PROBLEM DETAILS
Nothing but the lines from the start of the entries below through the line containing "planned so far." should appear in the answer, copied exactly and free of pictures.

--- DATA FOR THIS EXERCISE ---

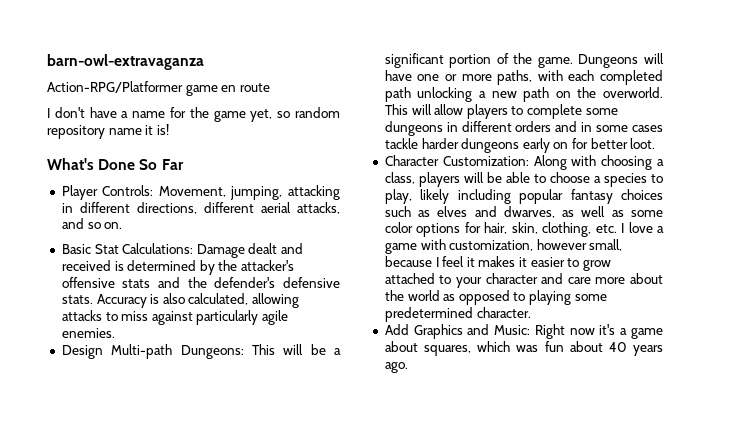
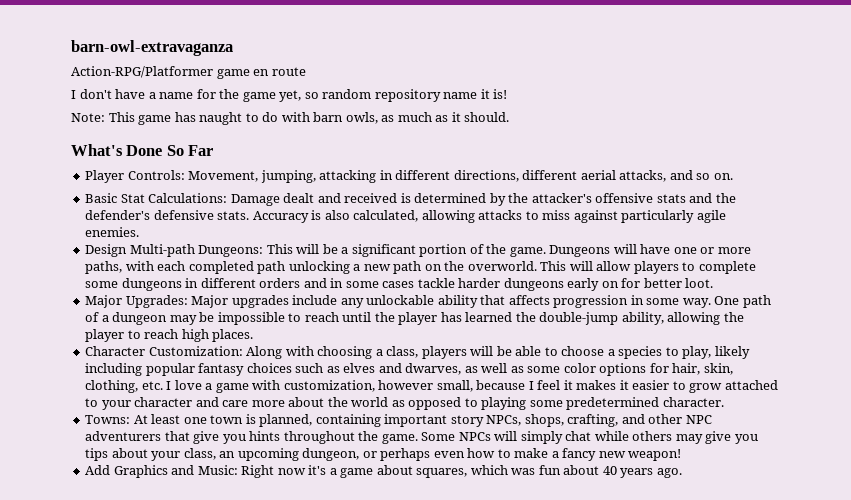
+ Note: This game has naught to do with barn owls, as much as it should.
+ Major Upgrades: Major upgrades include any unlockable ability that affects progression in some way. One path of a dungeon may be impossible to reach until the player has learned the double-jump ability, allowing the player to reach high places.
+ Towns: At least one town is planned, containing important story NPCs, shops, crafting, and other NPC adventurers that give you hints throughout the game. Some NPCs will simply chat while others may give you tips about your class, an upcoming dungeon, or perhaps even how to make a fancy new weapon!

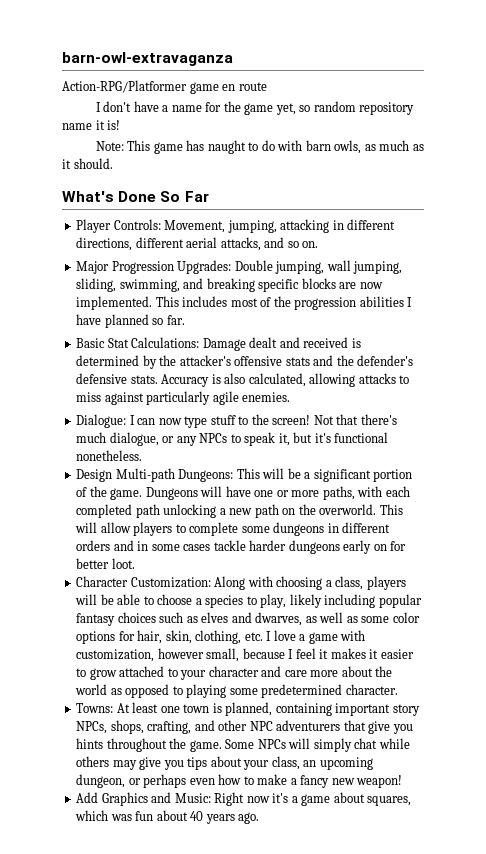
+ Major Progression Upgrades: Double jumping, wall jumping, sliding, swimming, and breaking specific blocks are now implemented. This includes most of the progression abilities I have planned so far.
+ Dialogue: I can now type stuff to the screen! Not that there's much dialogue, or any NPCs to speak it, but it's functional nonetheless.
- Major Upgrades: Major upgrades include any unlockable ability that affects progression in some way. One path of a dungeon may be impossible to reach until the player has learned the double-jump ability, allowing the player to reach high places.

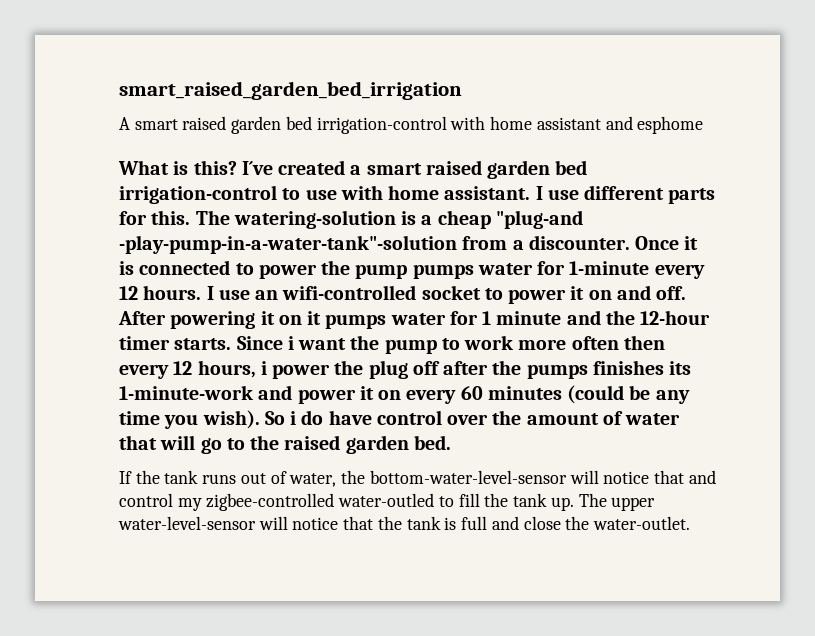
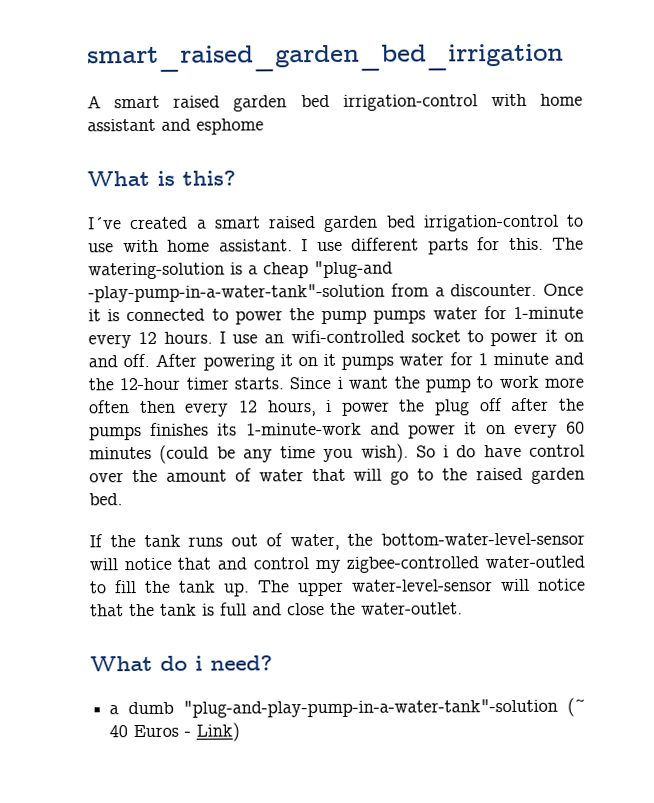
- What is this? I´ve created a smart raised garden bed irrigation-control to use with home assistant.
+ What is this?
+ I´ve created a smart raised garden bed irrigation-control to use with home assistant.
+ What do i need?
+ a dumb "plug-and-play-pump-in-a-water-tank"-solution (~ 40 Euros - Link)

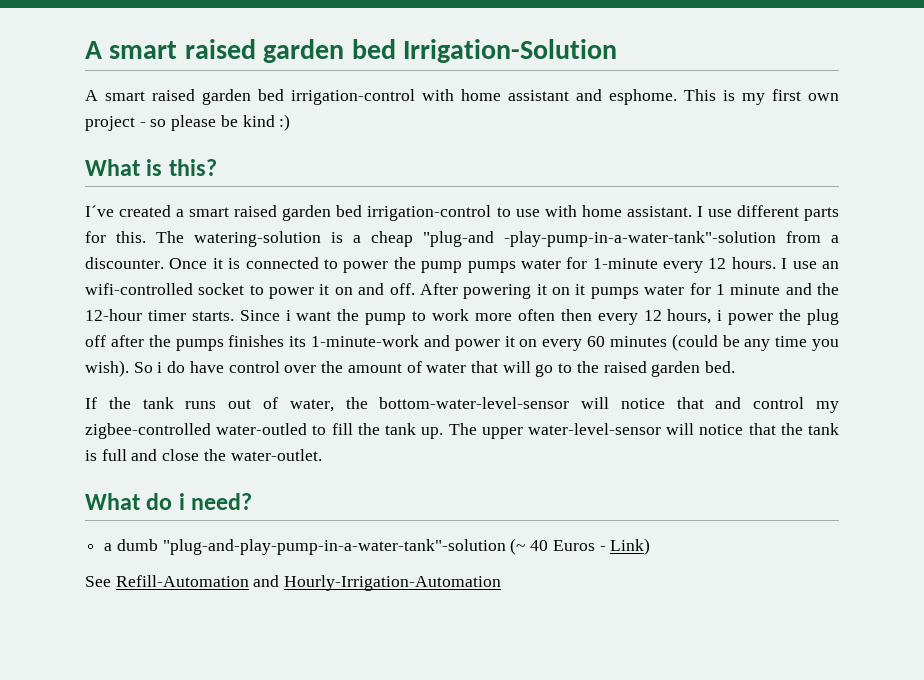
- smart_raised_garden_bed_irrigation
+ A smart raised garden bed Irrigation-Solution
- A smart raised garden bed irrigation-control with home assistant and esphome
+ A smart raised garden bed irrigation-control with home assistant and esphome. This is my first own project - so please be kind :)
+ See Refill-Automation and Hourly-Irrigation-Automation

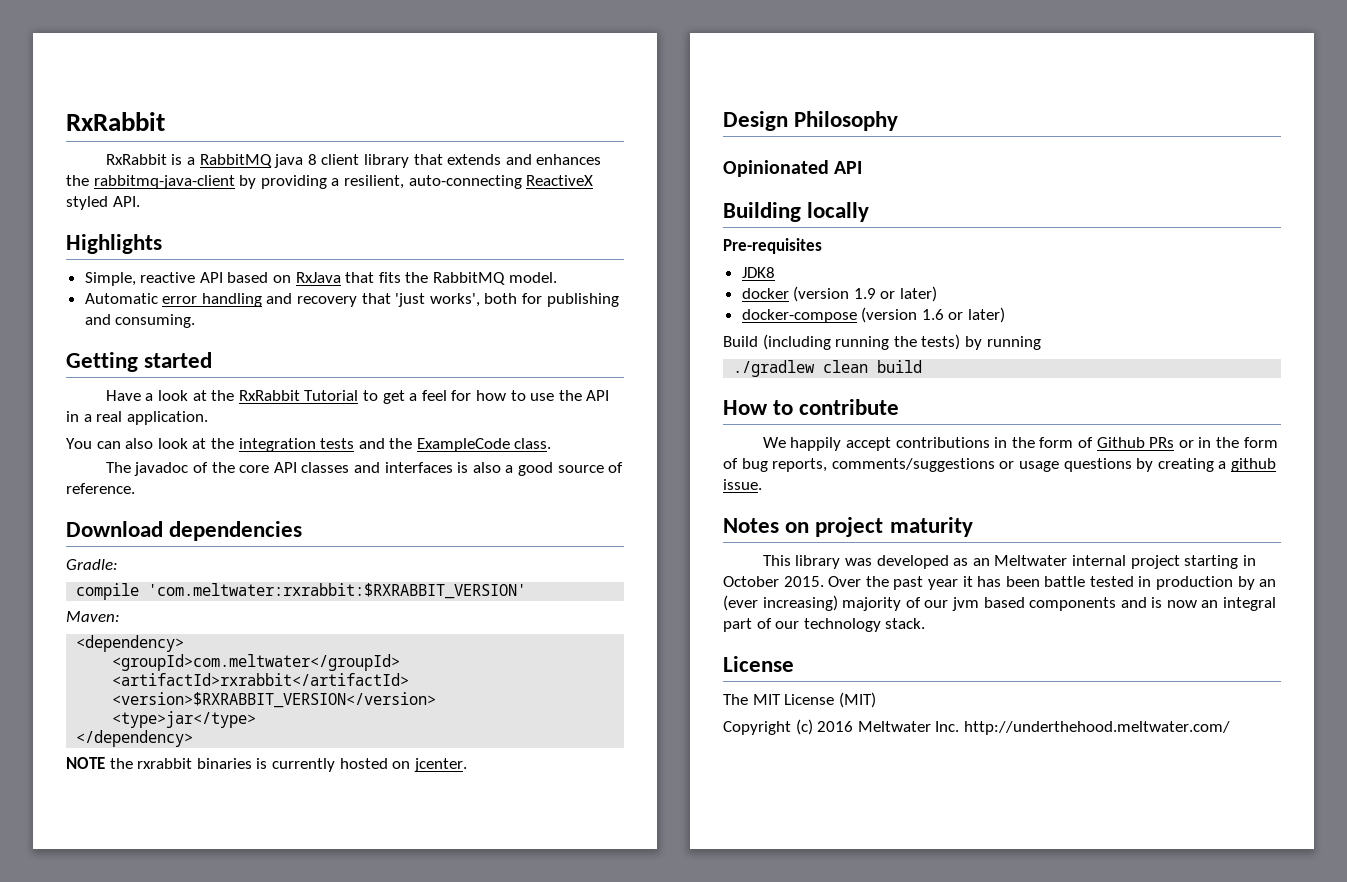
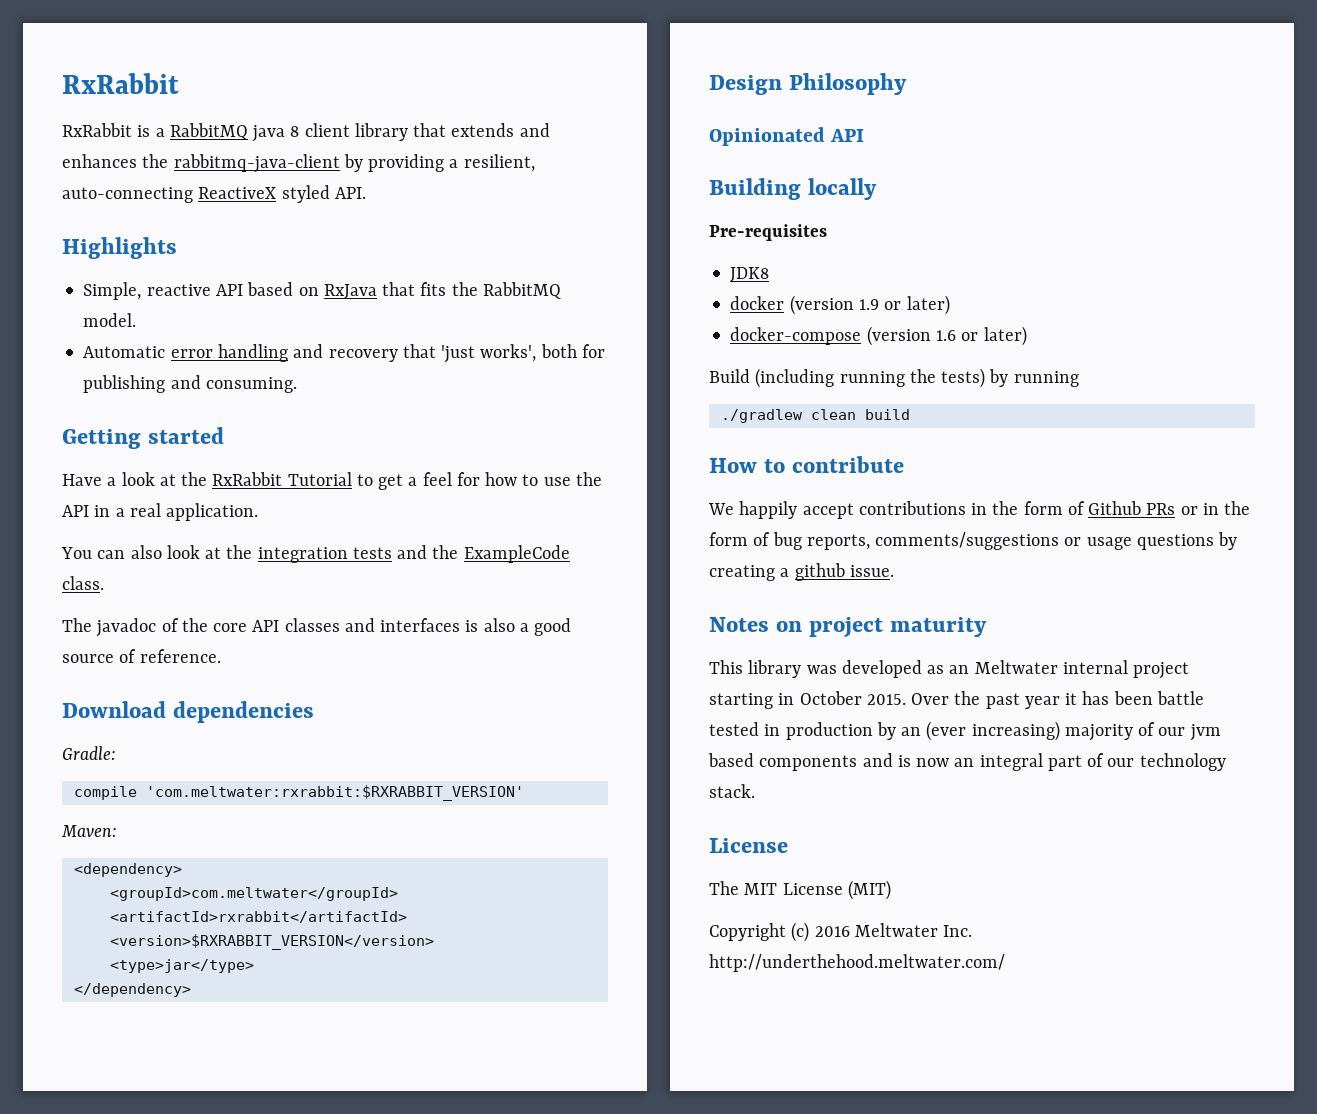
- NOTE the rxrabbit binaries is currently hosted on jcenter.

---

PROBLEM SOLUTION
+ Note: This game has naught to do with barn owls, as much as it should.
+ Major Upgrades: Major upgrades include any unlockable ability that affects progression in some way. One path of a dungeon may be impossible to reach until the player has learned the double-jump ability, allowing the player to reach high places.
+ Towns: At least one town is planned, containing important story NPCs, shops, crafting, and other NPC adventurers that give you hints throughout the game. Some NPCs will simply chat while others may give you tips about your class, an upcoming dungeon, or perhaps even how to make a fancy new weapon!

+ Major Progression Upgrades: Double jumping, wall jumping, sliding, swimming, and breaking specific blocks are now implemented. This includes most of the progression abilities I have planned so far.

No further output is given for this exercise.